→ **Prompt**
Only the text of the records belongs in the answer, copied exactly, with every picture omitted.

→ **Records provided**
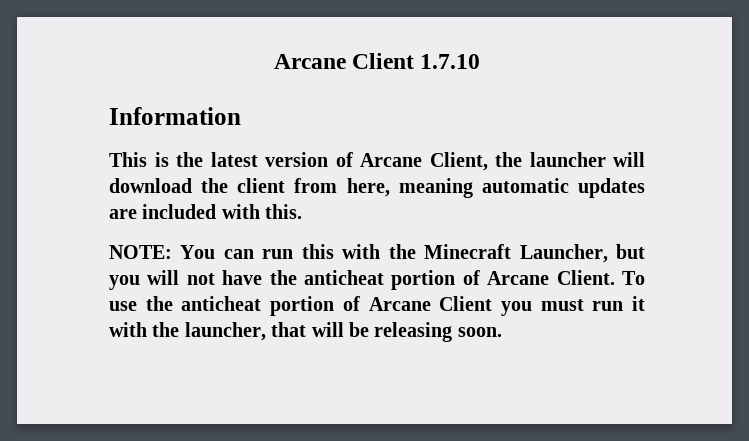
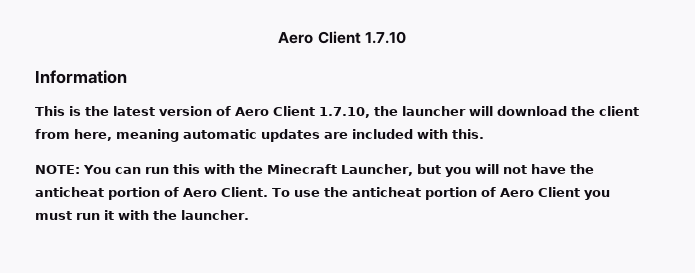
- Arcane Client 1.7.10
+ Aero Client 1.7.10
- This is the latest version of Arcane Client, the launcher will download the client from here, meaning automatic updates are included with this.
+ This is the latest version of Aero Client 1.7.10, the launcher will download the client from here, meaning automatic updates are included with this.
- NOTE: You can run this with the Minecraft Launcher, but you will not have the anticheat portion of Arcane Client.
+ NOTE: You can run this with the Minecraft Launcher, but you will not have the anticheat portion of Aero Client.
- To use the anticheat portion of Arcane Client you must run it with the launcher, that will be releasing soon.
+ To use the anticheat portion of Aero Client you must run it with the launcher.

→ **Result of this exercise**
- Arcane Client 1.7.10
+ Aero Client 1.7.10
- This is the latest version of Arcane Client, the launcher will download the client from here, meaning automatic updates are included with this.
+ This is the latest version of Aero Client 1.7.10, the launcher will download the client from here, meaning automatic updates are included with this.
- NOTE: You can run this with the Minecraft Launcher, but you will not have the anticheat portion of Arcane Client.
+ NOTE: You can run this with the Minecraft Launcher, but you will not have the anticheat portion of Aero Client.
- To use the anticheat portion of Arcane Client you must run it with the launcher, that will be releasing soon.
+ To use the anticheat portion of Aero Client you must run it with the launcher.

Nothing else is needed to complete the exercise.